Formation of hydrates is a well-known problem in subsea production systems for oil and gas. Several options are available to solve this problem. Traditionally, chemicals have been used. Recently, a more effective direct electric heating method is used for heating of the pipeline by forcing a high electric current through the pipeline. A subsea pipeline direct electrical heating cable is installed parallel to and connected to a distant end of the pipeline, as shown in WO 2004/111519 A1, for example.
A power system for providing a subsea pipeline direct electrical heating cable with power from a three-phase power grid has been described in WO 2010/031626 A1, for example.
The subsea pipeline direct electrical heating cable has a linearly decreasing voltage, from an input value at a power in-feed end to zero at the grounded, remote end. Consequently, the electric filed stress on the cable insulation also decreases linearly, from a normal operating stress at the power in-feed end to zero at the remote end.
A cable fault in the remote region may be initiated by a mechanical damage (e.g., a cut extending through the outer sheath and the insulation system), thus exposing the copper conductor to seawater. As the conductor is connected to ground at the remote end, the fault will shunt a remaining length from fault location to grounded end. The corresponding change in conductor current will be minute and extremely difficult to detect at the opposite end of a subsea pipeline direct electrical heating cable. A current measurement may be done even further upstream, making small changes even harder to detect. The conductor current in a subsea direct electrical heating system may be larger than 1000 A, and a fault current of 10 A through the physical fault will translate into a far smaller change at the in-feed end (e.g., due to phase shifting). Even with the best available current measuring equipment, cable faults near the remote end will therefore pass on undetected.
An electric current flowing out from the surface of a copper conductor and into seawater will cause rapid corrosion (e.g., alternative current corrosion) of the copper conductor, even at small current levels or voltage differences. If such a fault goes undetected, the final outcome will be a complete corrosion break of the copper conductor. A seawater filled gap is thus introduced between the two “conductor stubs,” but the electric impedance of this gap may not be sufficiently large to cause a detectable change in current at the in-feed end of the DEH system. As the gap will not be capable of withstanding the source voltage, an electric arc is then formed between the two “conductor stubs”. The temperature associated with such arcing is several thousand degrees Celsius, so a rapid meltdown of the copper conductor as well as any polymer in the vicinity will occur. The boiling temperature of seawater at most relevant water depths will be above the polymer melting points, so “water cooling” will not prevent the described melt-down from taking place.

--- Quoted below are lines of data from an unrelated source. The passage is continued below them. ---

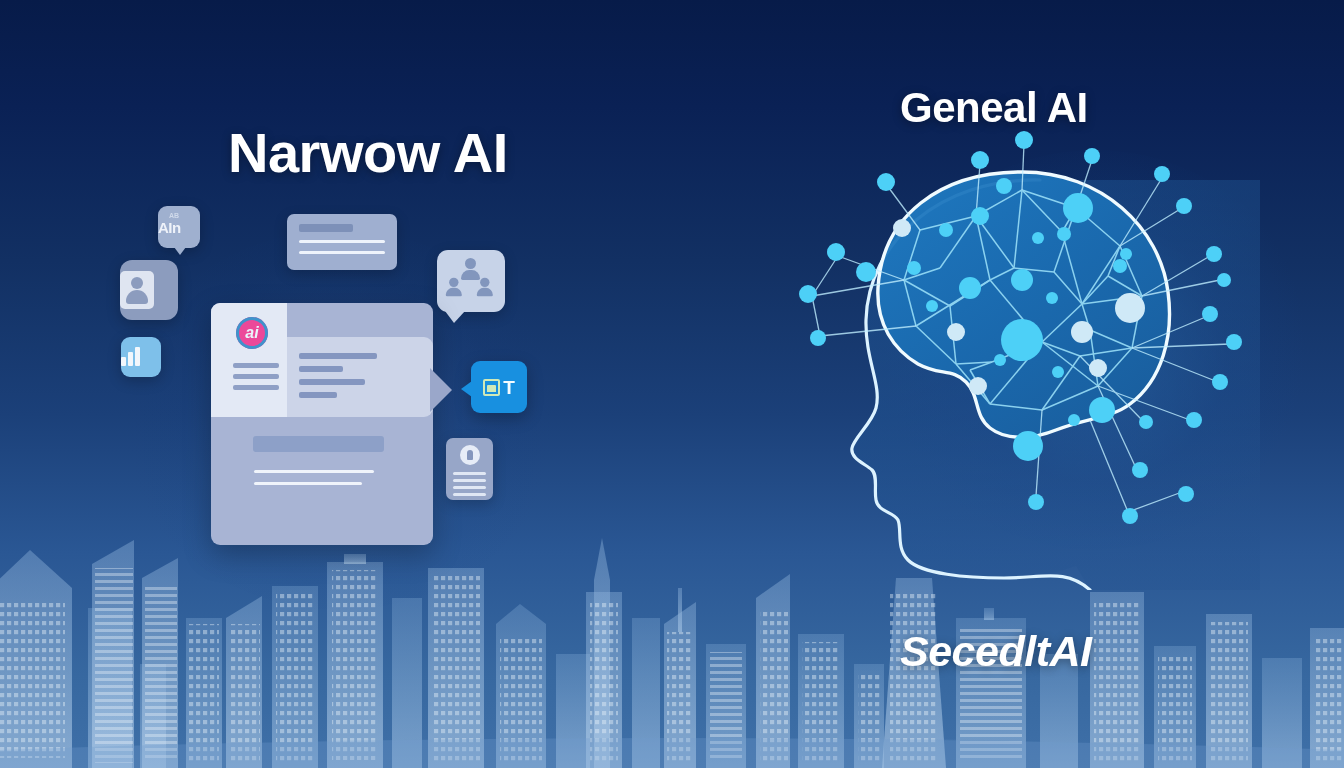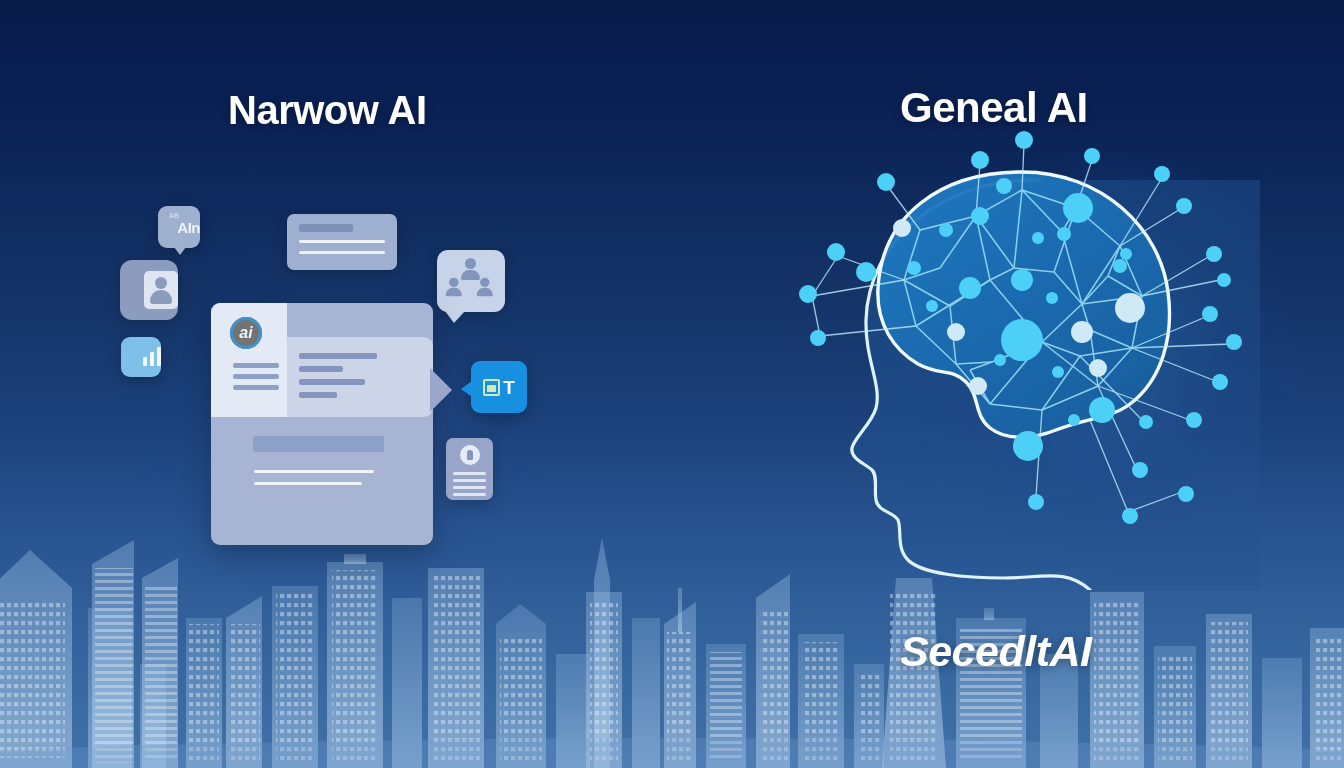--- a/index.html
+++ b/index.html
@@ -42,31 +42,31 @@
 
   
   .heading {
     position:absolute;
     color:#ffffff;
     font-weight:bold;
     letter-spacing:-0.5px;
     text-shadow:0 2px 10px rgba(0,0,0,0.35);
     white-space:nowrap;
   }
-  #title-narrow { left:228px; top:88px; font-size:40px;text-align:center; }
+  #title-narrow { left:228px; top:120px; font-size:56px;text-align:center; }
   #title-general { left:900px; top:84px; font-size:42px; }
   #title-footer  { left:900px; top:627px; font-size:43px;font-style:italic; }
 
   
   #narrow-cluster { position:absolute; left:0; top:0; width:660px; height:768px; }
 
   .chip {
     position:absolute;
     border-radius:10px;
-    display:flex; align-items:center; justify-content:flex-end;
+    display:flex; align-items:center; justify-content:flex-start;
     box-shadow:0 4px 14px rgba(0,0,0,0.22);
   }
 
   
   #chip-translate {
     left:158px; top:206px; width:42px; height:42px;
     background:#9fb0cf; border-radius:9px;
   }
   #chip-translate:after {
     content:""; position:absolute; left:16px; bottom:-7px;
@@ -147,22 +147,22 @@
   }
   #doc-left-pane {
     position:absolute; left:0; top:0; width:76px; height:114px;
     background:#e3e9f5;
   }
   #doc-right-pane {
     position:absolute; left:76px; top:34px; width:146px; height:80px;
     background:#ccd4e8; border-radius:0 9px 9px 0;
   }
   .ai-badge {
-    position:absolute; left:19px; top:14px; width:32px; height:32px;
-    border-radius:50%; background:#737373;
+    position:absolute; left:25px; top:14px; width:32px; height:32px;
+    border-radius:50%; background:#ec4899;
     display:flex; align-items:center; justify-content:center;
     color:#eaf4fb; font-size:16px; font-weight:bold; font-style:italic;
     box-shadow:inset 0 0 0 3px #3f93cc;
   }
   .lrow { position:absolute; background:#8fa0c6; border-radius:2px; }
   #lrow1 { left:22px; top:60px; width:46px; height:5px; }
   #lrow2 { left:22px; top:71px; width:46px; height:5px; }
   #lrow3 { left:22px; top:82px; width:46px; height:5px; }
   #rrow1 { left:88px; top:50px; width:78px; height:6px; background:#8496c0; }
   #rrow2 { left:88px; top:63px; width:44px; height:6px; background:#8496c0; }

The subsea pipeline direct electrical heating cable is commonly placed as close to the thermally insulated pipeline as possible. The thermal insulation will thus also be melted down by a fault, as described above. Once the steel pipeline is exposed to seawater, the steel pipeline will appear as an alternative, and probably low-impedance, return path for the fault current. As the copper conductor is continuously eroded away and widening the gap between the “stubs”, the pipeline will at some point in time become the lowest impedance return path. At that time, a new arc will be established between the conductor stub (e.g., in-feed side) and the steel pipeline. A rapid melt through of the pipeline's steel wall may result, and the pipeline contents may escape implying severe environmental pollution.
In WO 2007/096775 A2, a fault detection system for subsea pipeline direct electrical heating cables is provided. The system proposed is based on fiber optic elements included in the subsea pipeline direct electrical heating cables. Accordingly, the known fault detection system is not suitable for existing installations.
WO 2006/130722 A2 discloses an apparatus and method for determining a faulted phase resulting from a fault in a three-phase ungrounded power system. The known method includes comparing a phase angle of an operating phasor to a phase angle of a fixed reference phasor. The operating phasor is derived from a digitized signal sample of a plurality of measured signals of the power system. The known method also includes comparing a phase angle difference between the operating phasor and the fixed reference phasor to at least one threshold to determine the faulted phase. The fixed reference phasor may be a phase-to-phase voltage or a positive sequence voltage of the plurality of measured signals of the power system. The operating phasor may be a zero sequence current, a zero sequence voltage or a combination of a zero sequence current and a zero sequence voltage of the plurality of measure signals of the power system.
EP 0 079 504 A1 describes a method and an apparatus for detecting a single-phase-to-ground fault on a three-phase electrical power system, and for identifying a faulted phase. A single-phase-to-ground fault is correctly distinguished from other faults (e.g., including phase-to-phase-to-ground faults, even with transmission lines that utilize series capacitors) by taking into consideration the phase-to-phase voltage, which is in quadrature with the voltage to ground of the monitored phase.
US 2004/0032265 A1 discloses a double-ended distance-to-fault location system using time-synchronized positive-or-negative-sequence quantities for a three-phase transmission line.